→ **Data for processing**:
-=-=-=-=-
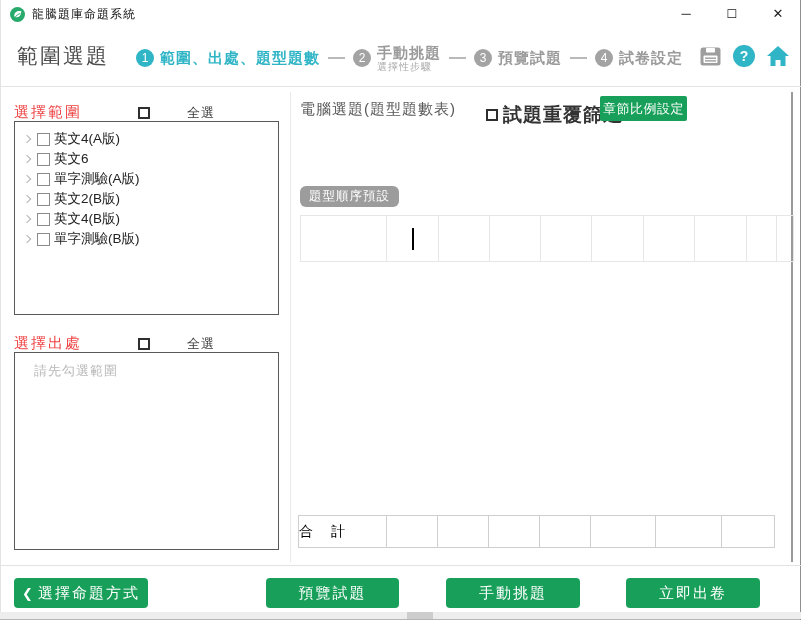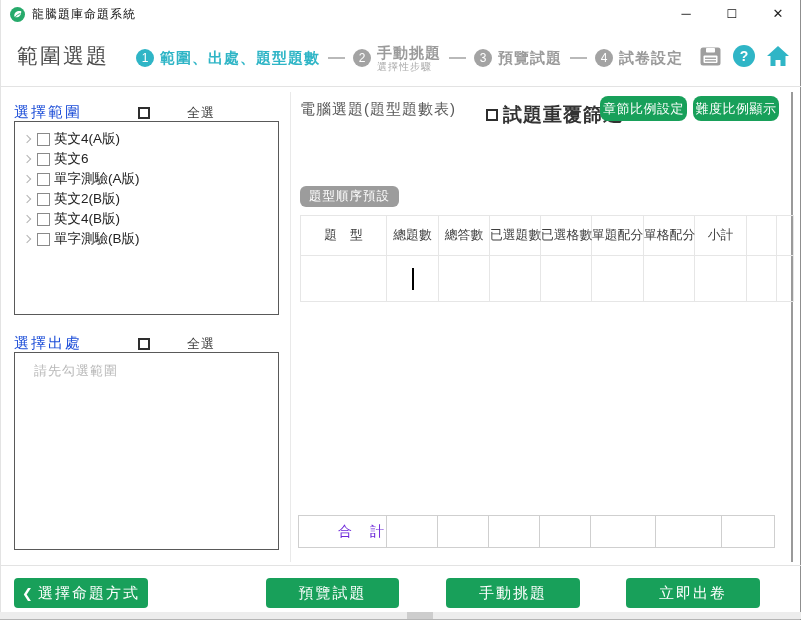--- a/index.html
+++ b/index.html
@@ -42,7 +42,7 @@
   #vline-mid { left:290px; top:92px; height:470px; }
   #vline-right { left:791px; top:92px; width:2px; height:470px; background:#9a9a9a; }
   
-  .secttitle { position:absolute; font-size:15px; color:#1d4ed8; letter-spacing:2px; }
+  .secttitle { position:absolute; font-size:15px; color:#ef4444; letter-spacing:2px; }
   .selectall { position:absolute; display:flex; align-items:center; cursor:pointer;gap:32px; }
   .cb-bold { width:12px; height:12px; border:2px solid #2e2e2e; background:#fff; margin-right:5px; flex:0 0 12px; }
   .selectall span.lbl { font-size:13px; color:#3c3c3c; letter-spacing:1px; }

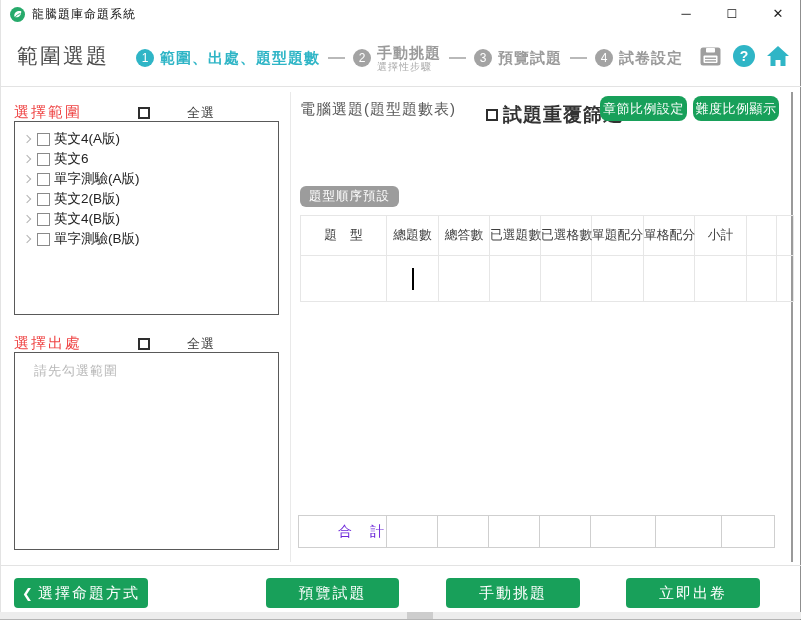--- a/index.html
+++ b/index.html
@@ -59,7 +59,7 @@
   .rtitle { position:absolute; left:300px; top:100px; font-size:15px; color:#585858; letter-spacing:1px;text-align:right; }
   .dupfilter { position:absolute; left:486px; top:102px; display:flex; align-items:center; cursor:pointer; }
   .dupfilter .lbl { font-size:19px; color:#333; font-weight:bold; letter-spacing:1px; }
-  .greenbtn { position:absolute; top:96px; height:25px; border:none; border-radius:8px; background:#18a05a;
+  .greenbtn { position:absolute; top:96px; height:25px; border:none; border-radius:2px; background:#18a05a;
     color:#fff; font-size:13px; letter-spacing:0.5px; cursor:pointer; font-family:inherit; padding:0; }
   #btn-chapter { left:600px; width:87px; }
   #btn-difficulty { left:693px; width:86px; }

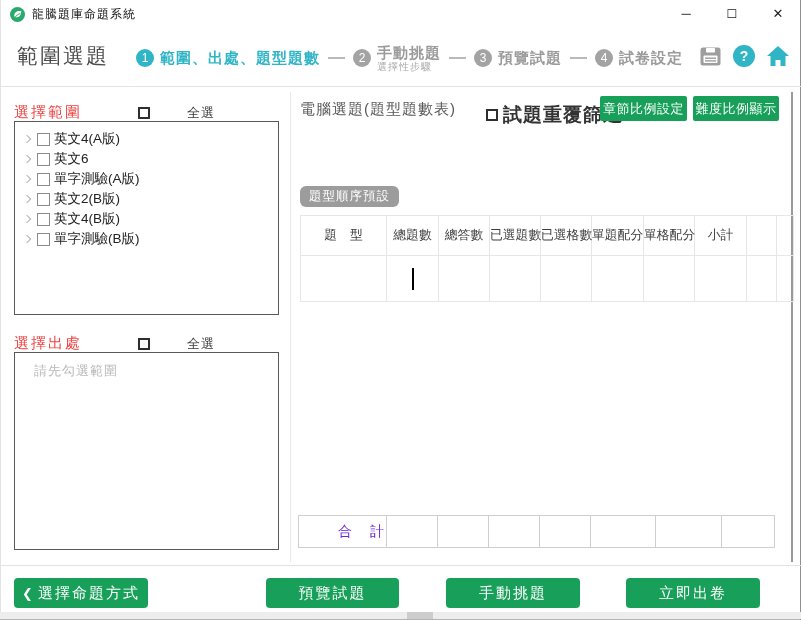--- a/index.html
+++ b/index.html
@@ -212,7 +212,6 @@
     <span class="lbl">試題重覆篩選</span>
   </div>
   <button class="greenbtn" id="btn-chapter">章節比例設定</button>
-  <button class="greenbtn" id="btn-difficulty">難度比例顯示</button>
 
   <div class="badge">題型順序預設</div>
 

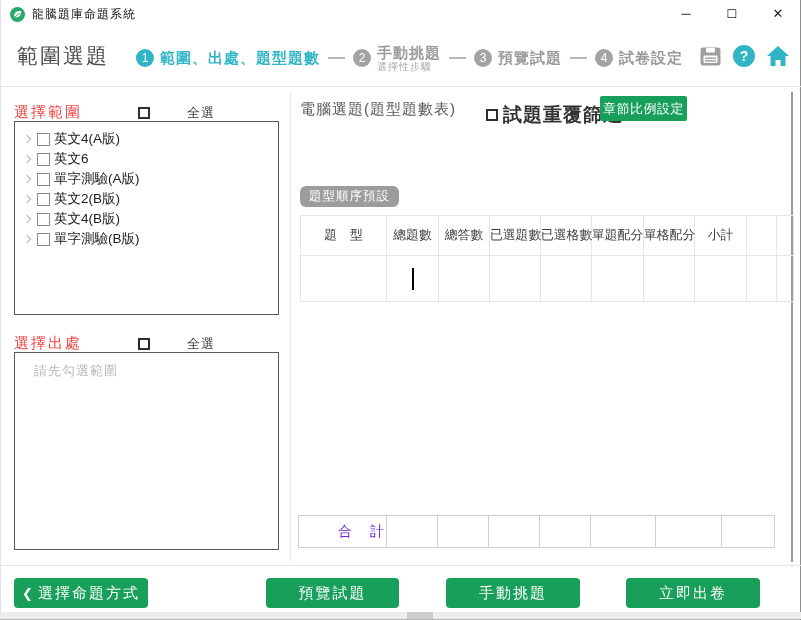--- a/index.html
+++ b/index.html
@@ -229,18 +229,6 @@
         <col style="width:17px">
     </colgroup>
     <tbody>
-        <tr>
-      <th>題　型</th>
-      <th>總題數</th>
-      <th>總答數</th>
-      <th>已選題數</th>
-      <th>已選格數</th>
-      <th>單題配分</th>
-      <th>單格配分</th>
-      <th>小計</th>
-      <th></th>
-      <th></th>
-    </tr>
     <tr>
       <td></td>
       <td>

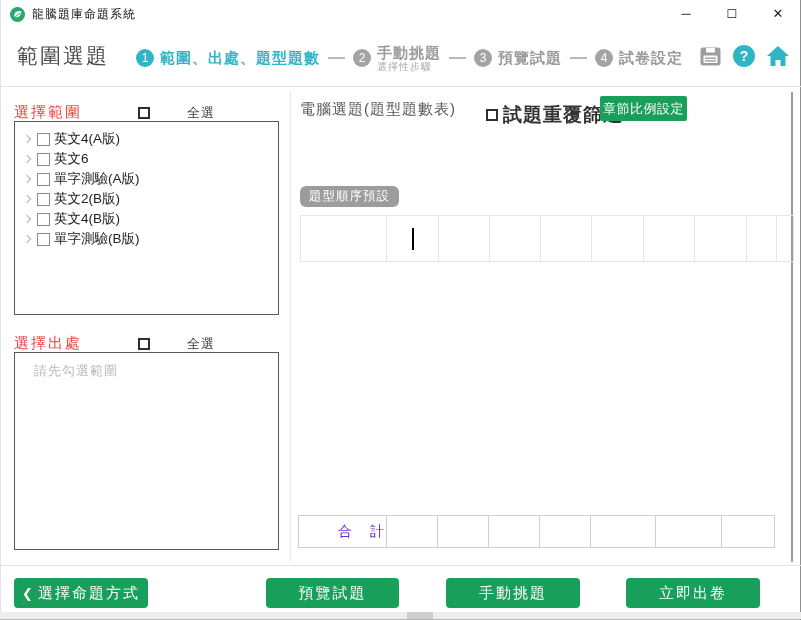--- a/index.html
+++ b/index.html
@@ -75,7 +75,7 @@
   @keyframes blink { 50% { opacity:0; } }
   .ttable { position:absolute; left:298px; top:515px; width:476px; border:1px solid #b9b9b9; }
   .ttable td { border:1px solid #cfcfcf; height:32px; }
-  .tlabel { font-size:14px; color:#6d28d9; text-align:right; letter-spacing:2px; }
+  .tlabel { font-size:14px; color:#000000; text-align:left; letter-spacing:2px; }
   
   .footbtn { position:absolute; top:578px; height:30px; border:none; border-radius:4px; background:#18a05a;
     color:#fff; font-size:15px; letter-spacing:2px; cursor:pointer; font-family:inherit;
-=-=-=-=-
→ **Required work**: An exact restatement of every record is required. Omit the images.

→ **Worked solution**:
--- a/index.html
+++ b/index.html
@@ -42,7 +42,7 @@
   #vline-mid { left:290px; top:92px; height:470px; }
   #vline-right { left:791px; top:92px; width:2px; height:470px; background:#9a9a9a; }
   
-  .secttitle { position:absolute; font-size:15px; color:#1d4ed8; letter-spacing:2px; }
+  .secttitle { position:absolute; font-size:15px; color:#ef4444; letter-spacing:2px; }
   .selectall { position:absolute; display:flex; align-items:center; cursor:pointer;gap:32px; }
   .cb-bold { width:12px; height:12px; border:2px solid #2e2e2e; background:#fff; margin-right:5px; flex:0 0 12px; }
   .selectall span.lbl { font-size:13px; color:#3c3c3c; letter-spacing:1px; }

--- a/index.html
+++ b/index.html
@@ -59,7 +59,7 @@
   .rtitle { position:absolute; left:300px; top:100px; font-size:15px; color:#585858; letter-spacing:1px;text-align:right; }
   .dupfilter { position:absolute; left:486px; top:102px; display:flex; align-items:center; cursor:pointer; }
   .dupfilter .lbl { font-size:19px; color:#333; font-weight:bold; letter-spacing:1px; }
-  .greenbtn { position:absolute; top:96px; height:25px; border:none; border-radius:8px; background:#18a05a;
+  .greenbtn { position:absolute; top:96px; height:25px; border:none; border-radius:2px; background:#18a05a;
     color:#fff; font-size:13px; letter-spacing:0.5px; cursor:pointer; font-family:inherit; padding:0; }
   #btn-chapter { left:600px; width:87px; }
   #btn-difficulty { left:693px; width:86px; }

--- a/index.html
+++ b/index.html
@@ -212,7 +212,6 @@
     <span class="lbl">試題重覆篩選</span>
   </div>
   <button class="greenbtn" id="btn-chapter">章節比例設定</button>
-  <button class="greenbtn" id="btn-difficulty">難度比例顯示</button>
 
   <div class="badge">題型順序預設</div>
 

--- a/index.html
+++ b/index.html
@@ -229,18 +229,6 @@
         <col style="width:17px">
     </colgroup>
     <tbody>
-        <tr>
-      <th>題　型</th>
-      <th>總題數</th>
-      <th>總答數</th>
-      <th>已選題數</th>
-      <th>已選格數</th>
-      <th>單題配分</th>
-      <th>單格配分</th>
-      <th>小計</th>
-      <th></th>
-      <th></th>
-    </tr>
     <tr>
       <td></td>
       <td>

--- a/index.html
+++ b/index.html
@@ -75,7 +75,7 @@
   @keyframes blink { 50% { opacity:0; } }
   .ttable { position:absolute; left:298px; top:515px; width:476px; border:1px solid #b9b9b9; }
   .ttable td { border:1px solid #cfcfcf; height:32px; }
-  .tlabel { font-size:14px; color:#6d28d9; text-align:right; letter-spacing:2px; }
+  .tlabel { font-size:14px; color:#000000; text-align:left; letter-spacing:2px; }
   
   .footbtn { position:absolute; top:578px; height:30px; border:none; border-radius:4px; background:#18a05a;
     color:#fff; font-size:15px; letter-spacing:2px; cursor:pointer; font-family:inherit;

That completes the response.